From Iain Provan’s excellent 1 & 2 Kings commentary:
It is not entirely clear why we should dig the great ditch between biblical Israel and historical Israel that the newer historians demand. It is, after all, the case that all historiography, whether ancient or modern, has a story-like quality—that all writing or speaking about the past involves turning happenings and people into events and characters. All historiography is also in some sense ideological literature. That is, any story about the past involves selection and interpretation by authors intent on persuading their readership in some way. This does not mean that the historiographical texts are in general incapable of speaking truly about the past. The historians in question clearly believe that some stories about Israel’s past are indeed true.
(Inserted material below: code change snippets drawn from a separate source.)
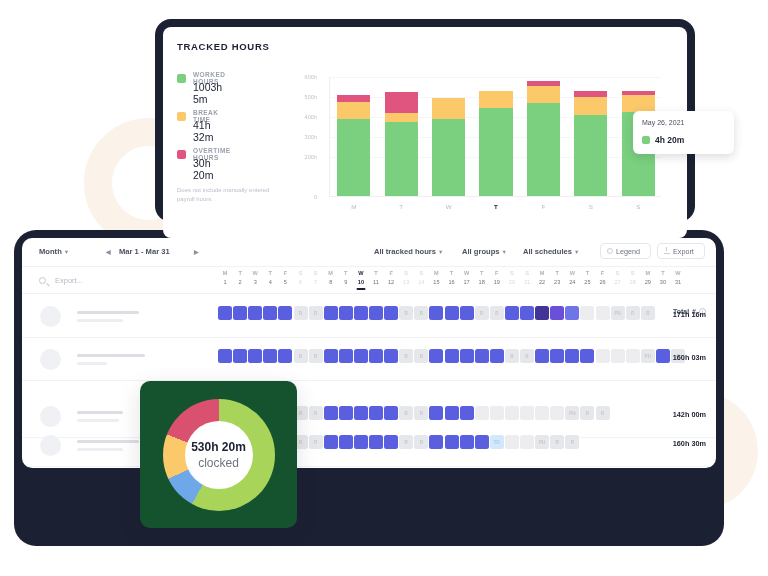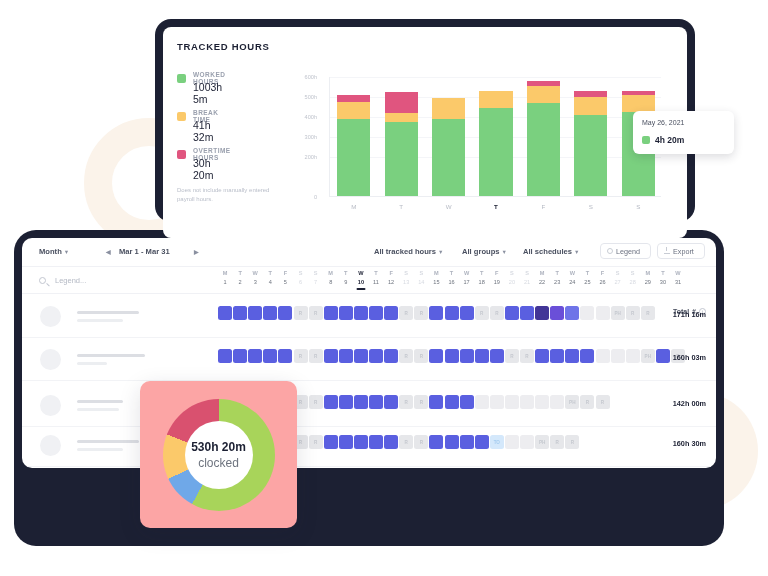"Legend..." div { text: Legend -> Export }
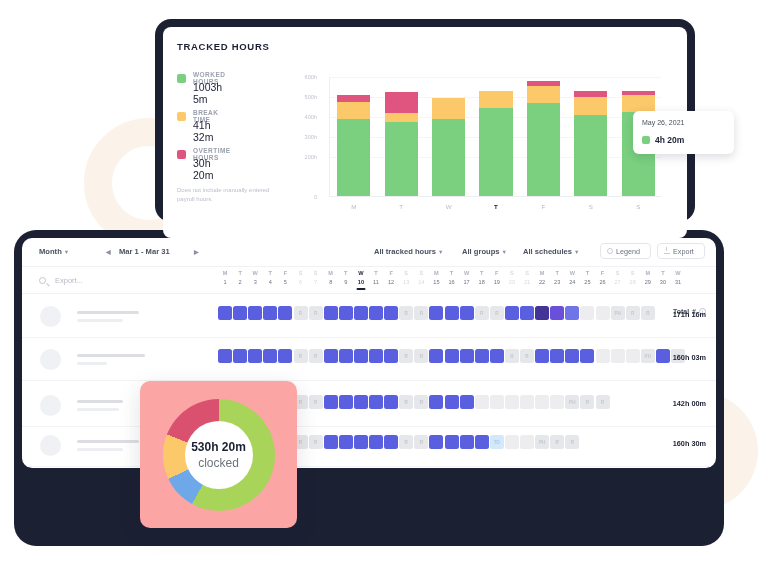"142h 00m" div.row { top: 146px -> 157px }
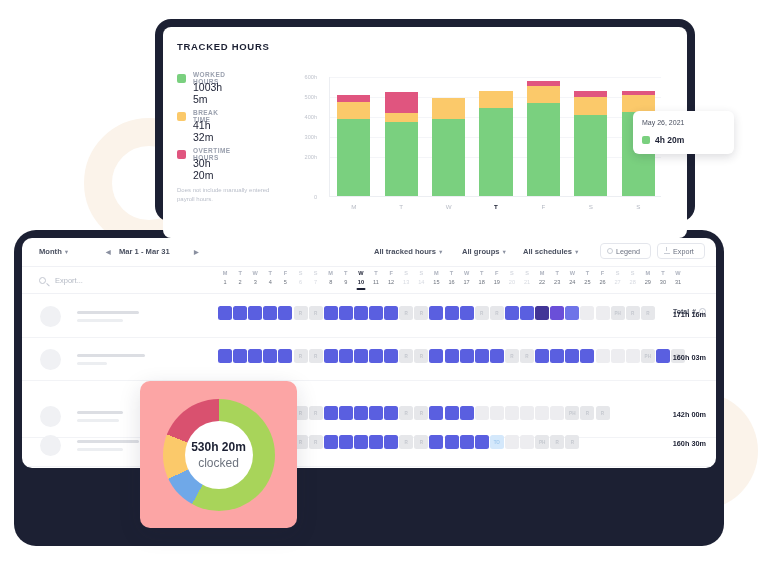"530h 20m" #donutcard { background: #fca5a5 -> #14532d }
They believe this, for example, of many of the modern stories about it—the stories told by archaeologists, anthropologists, sociologists, and the rest. We assume, in addition, that they wish us to regard their own books as true accounts of Israel’s past—and not, for example, as cleverly constructed fictions. There is evidently no difficulty in principle, then, about historiographical texts referring truly to the past. It seems that a decision has simply been made that the biblical witness to Israel’s past, in particular, is to be marginalized. A selective skepticism is at work here. The biblical stories about Israel, on the one hand, are approached with the maximum degree of suspicion in regard to the extent in which they truly reflect what happened. There is, on the other hand, a touching degree of (sometimes quite uncritical) faith displayed when it comes to modern narratives about this same entity. Confessionalism of a religious sort is attacked in the name of critical enquiry and objectivity, but the noisy ejection of religious commitment through the front door of the scholarly house is only a cover for the quieter smuggling in (whether conscious or unconscious) of a quite different form of commitment through the rear.
Man, I love 1) conservative commentaries that 2) forthrightly—but deftly and with erudition—criticize theological liberalism by 3) revealing that it is not at all objective and evenhanded but is instead run according to its own virulent ideology.
As we say at BJU Press, affection drives cognition. Only the fear of the Lord can bring true wisdom, even about historiography.